Since its launch two years ago, Photon has processed exabytes of data, ran billions of queries, delivered benchmark-setting price/performance at up to 12x better than traditional cloud data warehouses, and received a prestigious award.
While the initial focus of Photon was on SQL to enable data warehousing workloads on your existing data lakes, we have expanded the coverage of languages (e.g. Python, Scala, Java, and R) and workloads (e.g. data engineering, analytics, and data science) to reflect modern DataFrame and SparkSQL workloads.
As a result, customers like AT&T have seen dramatic infrastructure cost savings and speed-ups on Photon not only via Databricks SQL Warehouse – but also for data ingestion, ETL, streaming, and interactive queries on the traditional Databricks Workspaces:
- Up to 80% TCO cost savings (30% on average) with Photon over traditional Databricks Runtime (Apache Spark™), and up to 85% reduction in VM compute hours (50% on average)

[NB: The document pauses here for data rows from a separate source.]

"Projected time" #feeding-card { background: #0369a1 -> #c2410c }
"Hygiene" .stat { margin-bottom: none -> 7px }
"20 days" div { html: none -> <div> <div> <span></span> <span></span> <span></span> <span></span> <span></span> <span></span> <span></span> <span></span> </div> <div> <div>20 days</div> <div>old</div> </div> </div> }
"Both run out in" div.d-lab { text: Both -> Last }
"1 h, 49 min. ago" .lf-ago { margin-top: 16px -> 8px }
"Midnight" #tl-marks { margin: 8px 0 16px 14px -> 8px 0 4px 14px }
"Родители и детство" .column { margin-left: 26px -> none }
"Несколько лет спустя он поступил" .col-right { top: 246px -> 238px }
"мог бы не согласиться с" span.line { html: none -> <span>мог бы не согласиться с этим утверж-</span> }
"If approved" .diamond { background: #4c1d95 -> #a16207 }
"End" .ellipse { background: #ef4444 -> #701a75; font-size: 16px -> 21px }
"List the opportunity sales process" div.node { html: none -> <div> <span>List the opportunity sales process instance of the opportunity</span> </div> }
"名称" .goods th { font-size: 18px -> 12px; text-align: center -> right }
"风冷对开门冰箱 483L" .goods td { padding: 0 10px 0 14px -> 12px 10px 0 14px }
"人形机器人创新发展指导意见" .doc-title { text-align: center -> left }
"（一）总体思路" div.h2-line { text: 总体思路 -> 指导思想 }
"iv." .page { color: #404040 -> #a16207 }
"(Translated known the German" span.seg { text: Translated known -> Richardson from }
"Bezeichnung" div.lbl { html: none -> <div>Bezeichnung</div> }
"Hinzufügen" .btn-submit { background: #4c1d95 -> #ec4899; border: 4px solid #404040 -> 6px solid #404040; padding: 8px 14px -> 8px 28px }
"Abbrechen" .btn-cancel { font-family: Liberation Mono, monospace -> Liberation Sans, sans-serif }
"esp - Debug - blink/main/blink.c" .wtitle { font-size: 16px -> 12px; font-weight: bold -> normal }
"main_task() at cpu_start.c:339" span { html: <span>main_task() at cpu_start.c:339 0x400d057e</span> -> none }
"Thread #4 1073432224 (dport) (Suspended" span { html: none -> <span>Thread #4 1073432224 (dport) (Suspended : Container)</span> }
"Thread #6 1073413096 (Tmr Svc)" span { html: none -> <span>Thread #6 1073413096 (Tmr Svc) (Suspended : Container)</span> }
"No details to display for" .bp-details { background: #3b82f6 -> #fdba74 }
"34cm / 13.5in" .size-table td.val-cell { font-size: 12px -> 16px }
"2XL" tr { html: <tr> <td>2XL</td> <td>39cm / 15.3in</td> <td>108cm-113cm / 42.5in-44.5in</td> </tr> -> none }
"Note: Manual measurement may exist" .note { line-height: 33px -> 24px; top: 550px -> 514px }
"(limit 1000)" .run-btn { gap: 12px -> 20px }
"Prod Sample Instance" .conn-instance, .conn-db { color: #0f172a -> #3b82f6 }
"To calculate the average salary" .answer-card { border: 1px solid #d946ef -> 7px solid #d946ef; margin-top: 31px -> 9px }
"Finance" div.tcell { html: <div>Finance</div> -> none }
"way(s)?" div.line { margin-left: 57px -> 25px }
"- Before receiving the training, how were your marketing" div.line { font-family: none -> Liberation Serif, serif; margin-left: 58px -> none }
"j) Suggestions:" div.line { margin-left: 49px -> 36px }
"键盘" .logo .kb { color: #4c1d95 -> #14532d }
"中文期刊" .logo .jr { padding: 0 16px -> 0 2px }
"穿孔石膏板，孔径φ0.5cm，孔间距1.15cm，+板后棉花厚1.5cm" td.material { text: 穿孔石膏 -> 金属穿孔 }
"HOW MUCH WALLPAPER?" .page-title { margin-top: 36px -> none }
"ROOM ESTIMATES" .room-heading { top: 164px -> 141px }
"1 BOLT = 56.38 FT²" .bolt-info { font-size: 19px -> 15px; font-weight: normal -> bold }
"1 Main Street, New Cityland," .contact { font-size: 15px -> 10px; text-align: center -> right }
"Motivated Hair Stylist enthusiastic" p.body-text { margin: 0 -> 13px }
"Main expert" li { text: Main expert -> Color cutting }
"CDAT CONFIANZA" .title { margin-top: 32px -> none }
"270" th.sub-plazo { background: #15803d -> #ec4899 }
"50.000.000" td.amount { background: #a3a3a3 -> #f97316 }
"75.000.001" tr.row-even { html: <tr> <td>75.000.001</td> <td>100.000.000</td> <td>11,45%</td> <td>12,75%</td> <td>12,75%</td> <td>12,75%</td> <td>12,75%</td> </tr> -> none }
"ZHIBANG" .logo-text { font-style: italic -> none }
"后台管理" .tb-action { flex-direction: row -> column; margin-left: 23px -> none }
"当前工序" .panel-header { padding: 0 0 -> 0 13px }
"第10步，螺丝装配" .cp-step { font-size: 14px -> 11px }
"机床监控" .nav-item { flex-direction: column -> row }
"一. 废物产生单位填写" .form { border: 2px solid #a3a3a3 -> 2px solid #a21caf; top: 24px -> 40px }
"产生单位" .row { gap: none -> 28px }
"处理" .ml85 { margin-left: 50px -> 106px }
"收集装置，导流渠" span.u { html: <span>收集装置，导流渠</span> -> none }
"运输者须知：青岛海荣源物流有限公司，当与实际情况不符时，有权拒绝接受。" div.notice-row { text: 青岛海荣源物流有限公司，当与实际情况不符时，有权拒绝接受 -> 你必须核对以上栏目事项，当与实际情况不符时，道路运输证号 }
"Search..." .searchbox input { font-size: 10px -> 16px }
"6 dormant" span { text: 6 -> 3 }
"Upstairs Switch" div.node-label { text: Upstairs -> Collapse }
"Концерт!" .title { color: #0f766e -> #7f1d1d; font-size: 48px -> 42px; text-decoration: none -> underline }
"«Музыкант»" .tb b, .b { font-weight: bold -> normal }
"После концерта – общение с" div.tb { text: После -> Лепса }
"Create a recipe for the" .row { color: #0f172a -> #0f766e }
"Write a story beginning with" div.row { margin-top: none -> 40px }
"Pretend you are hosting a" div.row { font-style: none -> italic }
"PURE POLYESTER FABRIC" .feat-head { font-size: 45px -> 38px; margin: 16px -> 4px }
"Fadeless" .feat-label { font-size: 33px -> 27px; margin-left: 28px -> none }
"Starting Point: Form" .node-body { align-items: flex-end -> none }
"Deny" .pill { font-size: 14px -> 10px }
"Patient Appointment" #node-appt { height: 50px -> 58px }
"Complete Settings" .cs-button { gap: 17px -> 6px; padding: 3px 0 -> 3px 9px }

- Up to 5x lower latency for ⅕ of the compute using Delta Live Tables with Photon
- 3-8x faster queries on interactive SQL workloads
Furthermore, in a recent survey of 400 preview customers, 90% reported faster query execution in the workspace and 87% said they can get more work done due to faster increase in performance, so they can iterate and develop business value faster.
What’s new in Photon with GA?
While Photon GA has many amazing features, we’d like to emphasize the following:
- Fast and Robust Sort: Using vectorized sort in Photon, customers have seen 3-20x performance gain during preview, which is significantly faster than in Apache Spark™.
- Accelerated Window Functions: Functions that perform calculations across a set of table rows for use cases such as aggregations, moving average, or data duplications have been reported to speed up 2-3 times during preview.
- Accelerated Structured Streaming: Photon now supports stateless Structured Streaming workloads. During the preview, customers who’ve had streaming jobs reported a 5x decrease in cost.